[TASK MATERIAL — start]

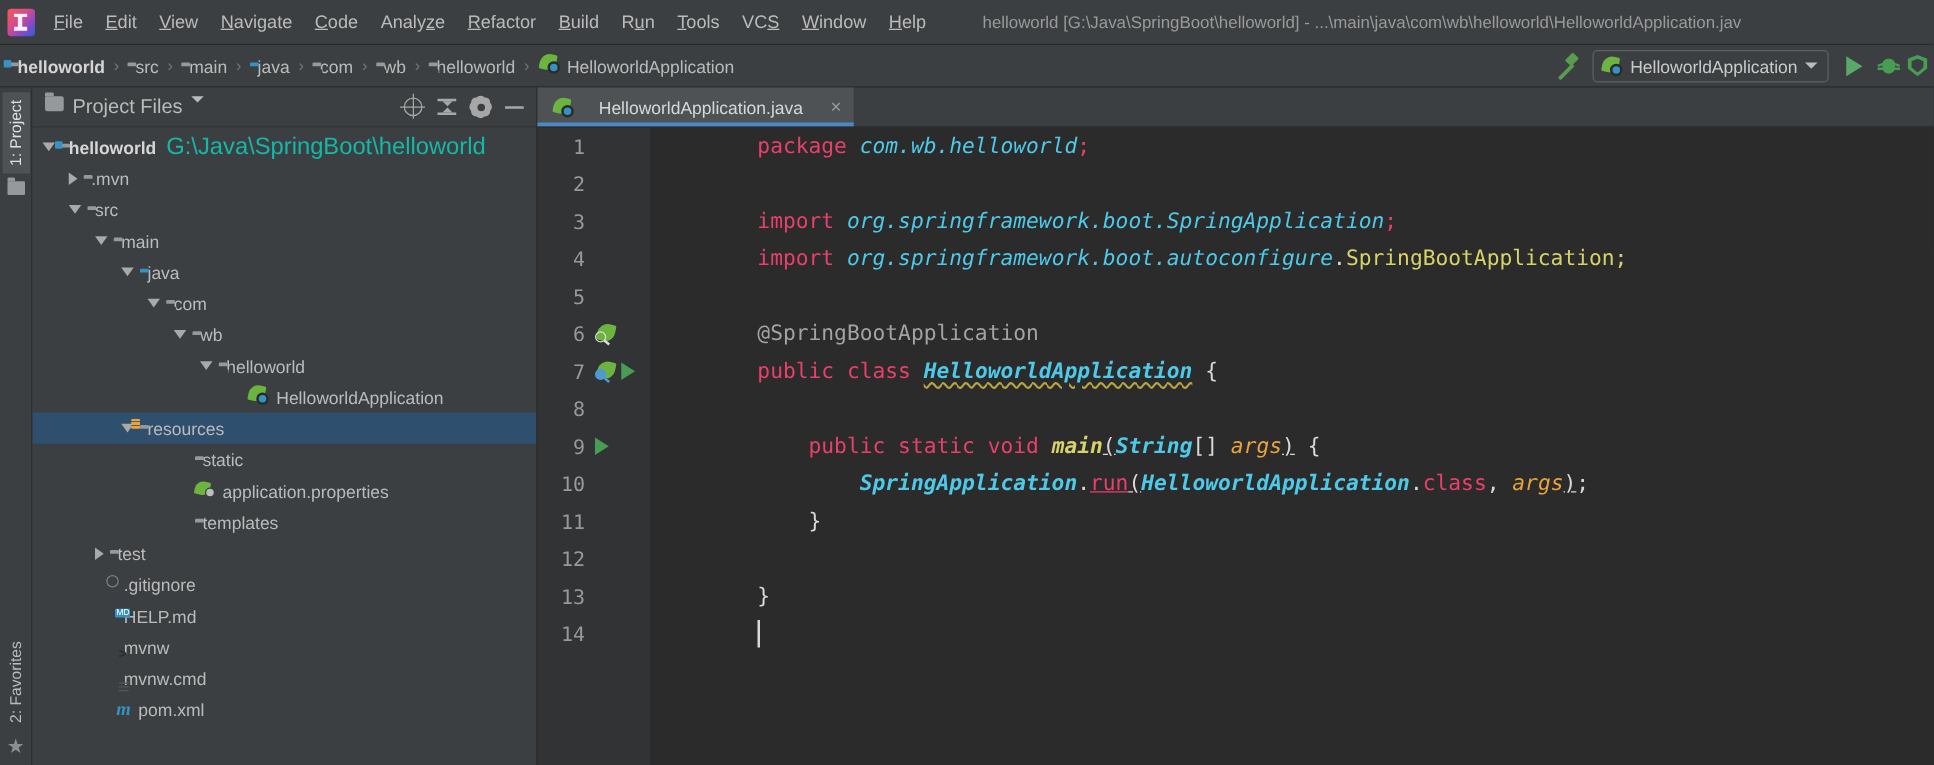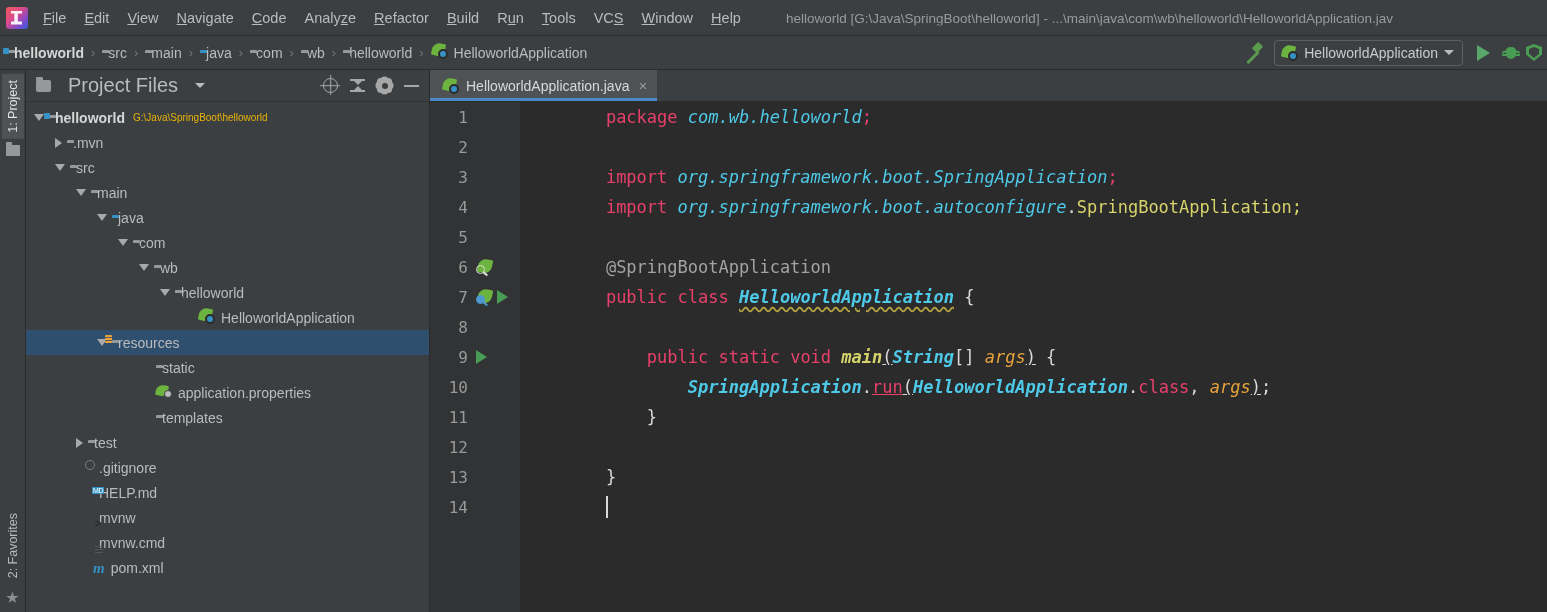--- a/index.html
+++ b/index.html
@@ -132,7 +132,7 @@
     height: 32px; display: flex; align-items: center; padding: 0 6px 0 10px;
     border-bottom: 1px solid #323232;
   }
-  .panel-title { font-size: 20px; color: #bbbbbb; display:flex; align-items:center; gap:17px; cursor:pointer; }
+  .panel-title { font-size: 16px; color: #bbbbbb; display:flex; gap:7px; cursor:pointer; }
   .panel-actions { margin-left: auto; display: flex; align-items: center; gap: 12px; padding-right: 4px; }
   .ico-target { width:15px;height:15px;border:1.6px solid #a7a7a7;border-radius:50%;position:relative; cursor:pointer;}
   .ico-target::before{content:"";position:absolute;left:50%;top:-4px;width:1.6px;height:20px;background:#a7a7a7;transform:translateX(-50%);}

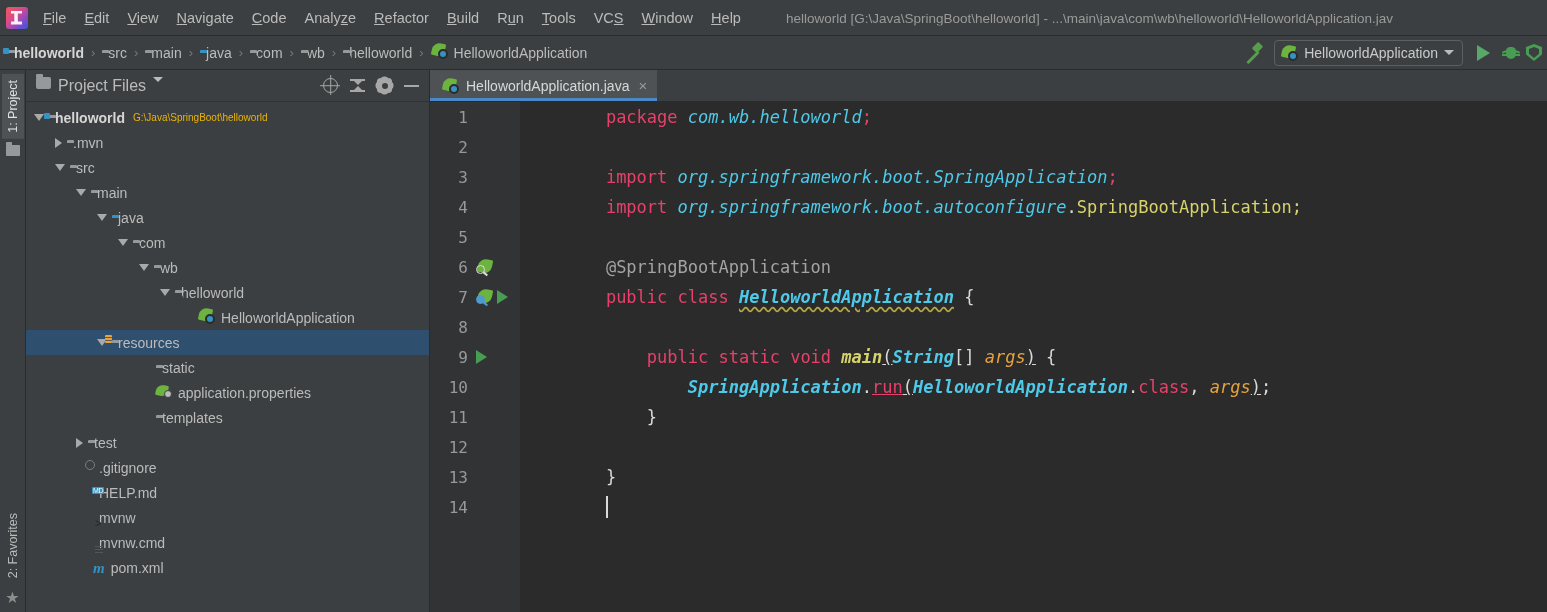--- a/index.html
+++ b/index.html
@@ -179,7 +179,7 @@
   .editor-area { flex: 1; display: flex; flex-direction: column; background: #2b2b2b; min-width: 0; }
   .tabs-bar { height: 32px; background: #3c3f41; display: flex; align-items: stretch; border-bottom:1px solid #2b2b2b;}
   .etab {
-    display: flex; align-items: center; gap: 7px; padding: 0 10px 0 12px;
+    display: flex; align-items: center; gap: 20px; padding: 0 10px 0 12px;
     background: #4e5254; position: relative; cursor: pointer;
   }
   .etab.active::after { content:""; position:absolute; left:0; right:0; bottom:0; height:3px; background:#4a88c7; }

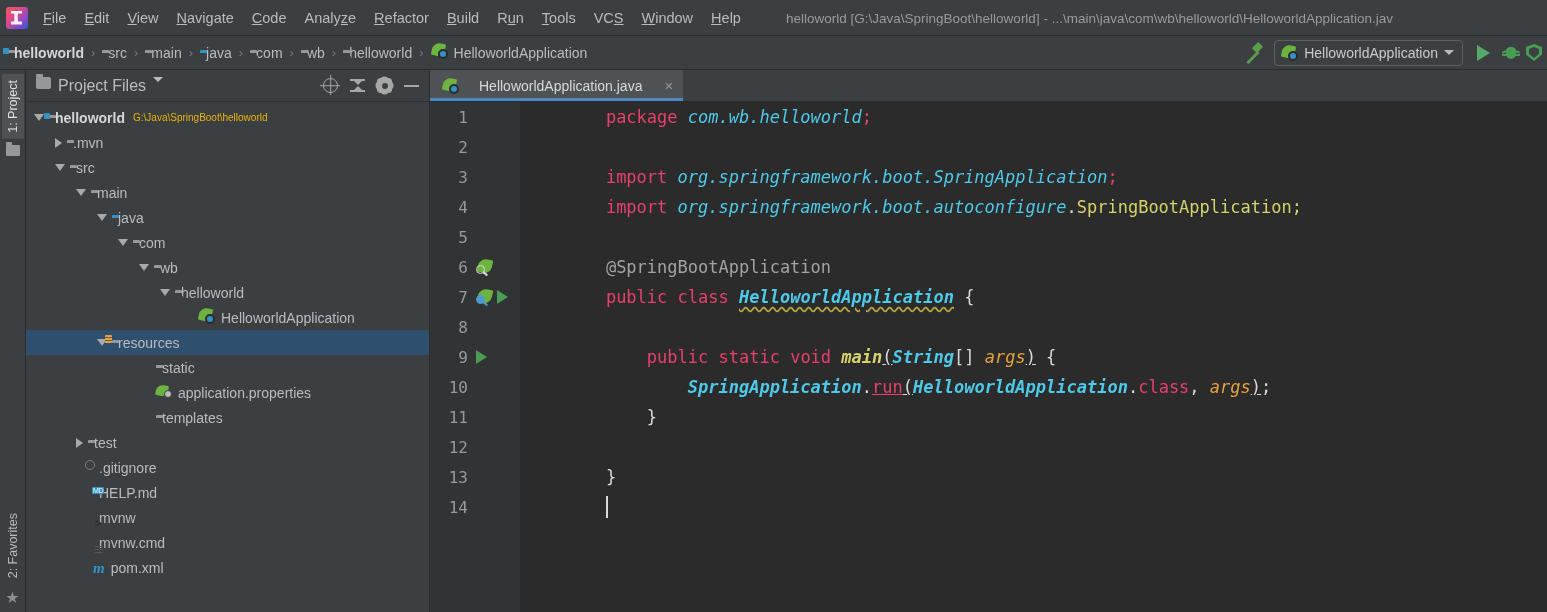--- a/index.html
+++ b/index.html
@@ -163,7 +163,7 @@
   .trow .ico { margin-right: 6px; flex: 0 0 auto; display:inline-block; }
   .trow .label { color: #bbbbbb; }
   .trow .label.bold { font-weight: bold; color: #d6d6d6; }
-  .trow .sub { color: #eab308; margin-left: 8px; font-size: 10px; }
+  .trow .sub { color: #14b8a6; margin-left: 8px; font-size: 19px; }
   .ic-md { width: 14px; height: 15px; background:#b5b5b5; border-radius:1px; position: relative; }
   .ic-md::after{content:"MD"; position:absolute; left:-1px; bottom:-1px; font-size:7px; color:#fff; background:#3592c4; padding:0 1px; border-radius:1px; font-family:"Liberation Sans",sans-serif; letter-spacing:-.3px;}
   .ic-sh { width:15px;height:13px;background:#8f9194;border-radius:2px;position:relative;}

[TASK MATERIAL — finish]

* [THE TASK] With the pictures left aside, set down each entry above exactly as it stands.

* [OUTPUT OF THE TASK]
--- a/index.html
+++ b/index.html
@@ -132,7 +132,7 @@
     height: 32px; display: flex; align-items: center; padding: 0 6px 0 10px;
     border-bottom: 1px solid #323232;
   }
-  .panel-title { font-size: 20px; color: #bbbbbb; display:flex; align-items:center; gap:17px; cursor:pointer; }
+  .panel-title { font-size: 16px; color: #bbbbbb; display:flex; gap:7px; cursor:pointer; }
   .panel-actions { margin-left: auto; display: flex; align-items: center; gap: 12px; padding-right: 4px; }
   .ico-target { width:15px;height:15px;border:1.6px solid #a7a7a7;border-radius:50%;position:relative; cursor:pointer;}
   .ico-target::before{content:"";position:absolute;left:50%;top:-4px;width:1.6px;height:20px;background:#a7a7a7;transform:translateX(-50%);}

--- a/index.html
+++ b/index.html
@@ -179,7 +179,7 @@
   .editor-area { flex: 1; display: flex; flex-direction: column; background: #2b2b2b; min-width: 0; }
   .tabs-bar { height: 32px; background: #3c3f41; display: flex; align-items: stretch; border-bottom:1px solid #2b2b2b;}
   .etab {
-    display: flex; align-items: center; gap: 7px; padding: 0 10px 0 12px;
+    display: flex; align-items: center; gap: 20px; padding: 0 10px 0 12px;
     background: #4e5254; position: relative; cursor: pointer;
   }
   .etab.active::after { content:""; position:absolute; left:0; right:0; bottom:0; height:3px; background:#4a88c7; }

--- a/index.html
+++ b/index.html
@@ -163,7 +163,7 @@
   .trow .ico { margin-right: 6px; flex: 0 0 auto; display:inline-block; }
   .trow .label { color: #bbbbbb; }
   .trow .label.bold { font-weight: bold; color: #d6d6d6; }
-  .trow .sub { color: #eab308; margin-left: 8px; font-size: 10px; }
+  .trow .sub { color: #14b8a6; margin-left: 8px; font-size: 19px; }
   .ic-md { width: 14px; height: 15px; background:#b5b5b5; border-radius:1px; position: relative; }
   .ic-md::after{content:"MD"; position:absolute; left:-1px; bottom:-1px; font-size:7px; color:#fff; background:#3592c4; padding:0 1px; border-radius:1px; font-family:"Liberation Sans",sans-serif; letter-spacing:-.3px;}
   .ic-sh { width:15px;height:13px;background:#8f9194;border-radius:2px;position:relative;}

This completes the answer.